If a family member has been diagnosed with any form of prion disease and the genetic basis is unknown, diagnostic PRNP testing of the affected person can clarify whether other relatives are potentially at risk. A negative result in the affected person generally means the disease is sporadic rather than inherited, which removes the concern for blood relatives.
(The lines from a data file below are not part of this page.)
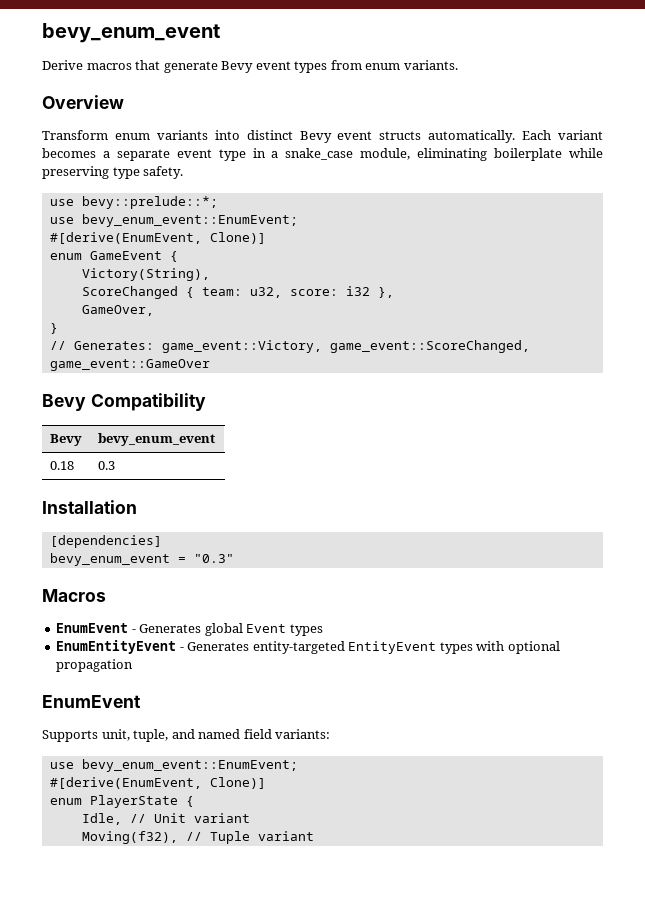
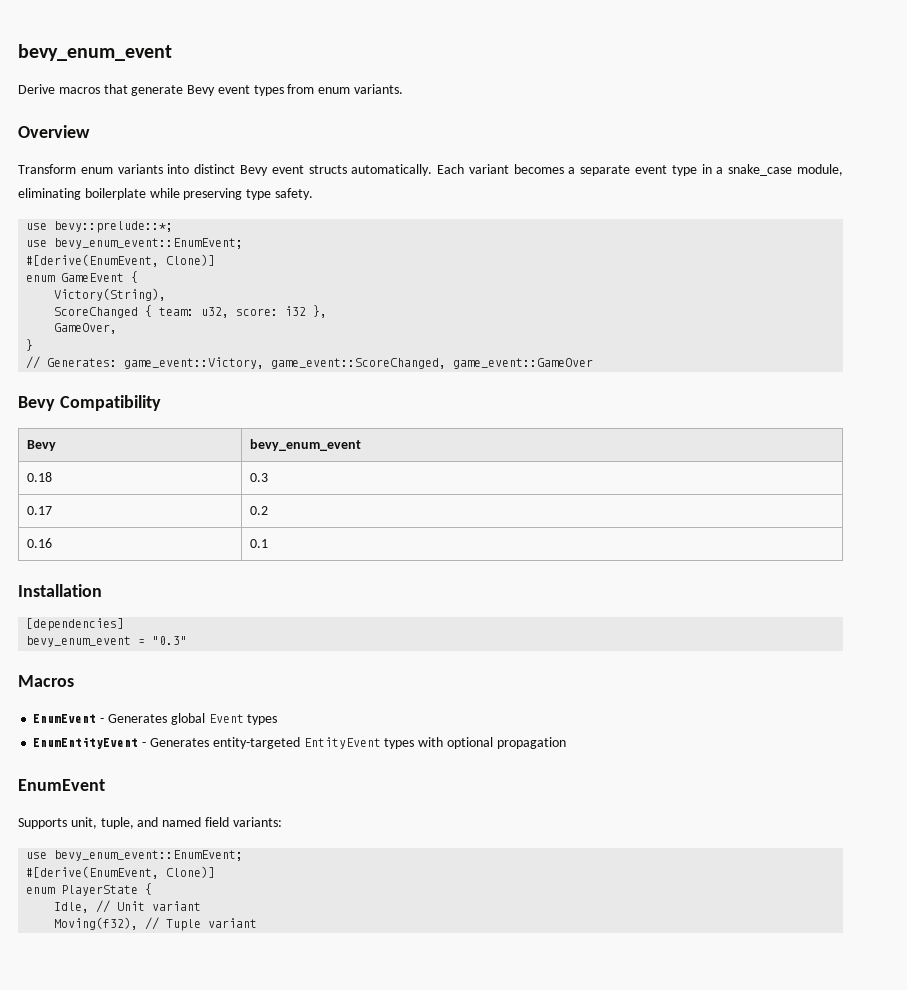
+ 0.17 | 0.2
+ 0.16 | 0.1

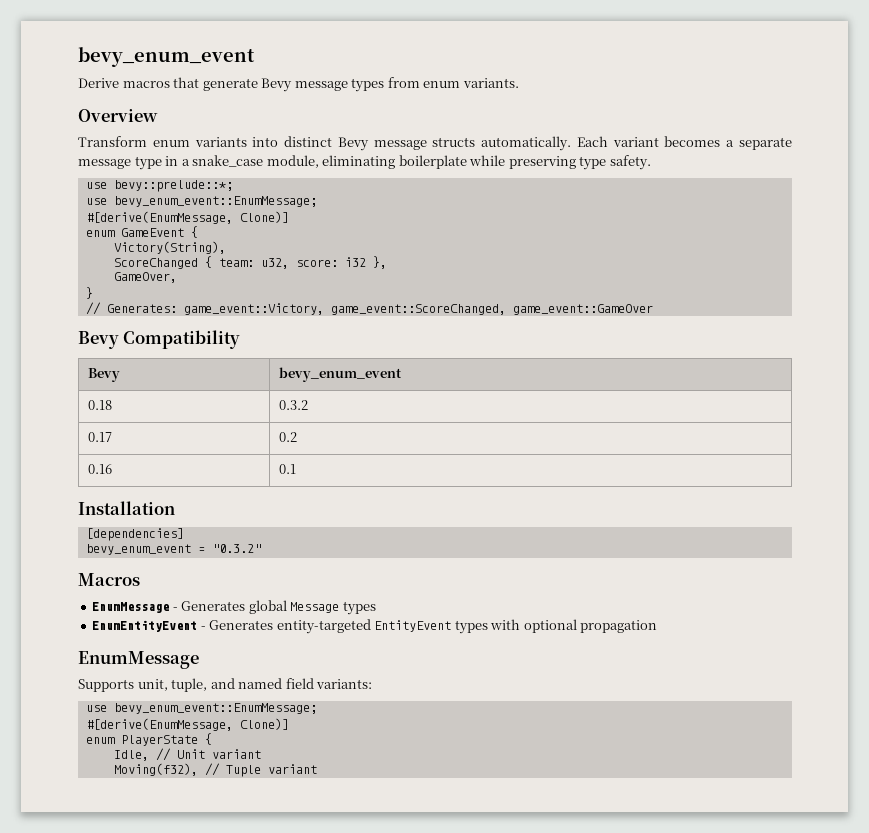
- Derive macros that generate Bevy event types from enum variants.
+ Derive macros that generate Bevy message types from enum variants.
- Transform enum variants into distinct Bevy event structs automatically.
+ Transform enum variants into distinct Bevy message structs automatically.
- Each variant becomes a separate event type in a snake_case module, eliminating boilerplate while preserving type safety.
+ Each variant becomes a separate message type in a snake_case module, eliminating boilerplate while preserving type safety.
  use bevy::prelude::*;
- use bevy_enum_event::EnumEvent;
- #[derive(EnumEvent, Clone)]
+ use bevy_enum_event::EnumMessage;
+ #[derive(EnumMessage, Clone)]
- 0.18 | 0.3
+ 0.18 | 0.3.2
- bevy_enum_event = "0.3"
+ bevy_enum_event = "0.3.2"
- EnumEvent - Generates global Event types
+ EnumMessage - Generates global Message types
  EnumEntityEvent - Generates entity-targeted EntityEvent types with optional propagation
- EnumEvent
+ EnumMessage
  Supports unit, tuple, and named field variants:
- use bevy_enum_event::EnumEvent;
- #[derive(EnumEvent, Clone)]
+ use bevy_enum_event::EnumMessage;
+ #[derive(EnumMessage, Clone)]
What Science Is Working Toward
No drug or vaccine can currently prevent prion diseases in humans, but research is targeting several points in the process. One approach focuses on stabilizing the normal prion protein so it resists being converted into its misfolded form. Another aims to reduce the amount of normal prion protein the body produces in the first place, since less raw material means fewer opportunities for misfolding. Researchers have also explored disrupting the specific cellular locations where conversion happens, particularly cholesterol-rich areas on cell membranes called lipid rafts. Depleting cholesterol from these sites appears to slow the misfolding process in laboratory settings.
Antibody-based therapies that bind to either the normal or misfolded prion protein are also under investigation, along with enzymes capable of breaking down misfolded prions. One engineered enzyme achieved a greater than ten-million-fold reduction in prion infectivity under laboratory conditions, though translating that to a human therapy remains a distant goal. For now, prevention depends entirely on the exposure-reduction strategies outlined above.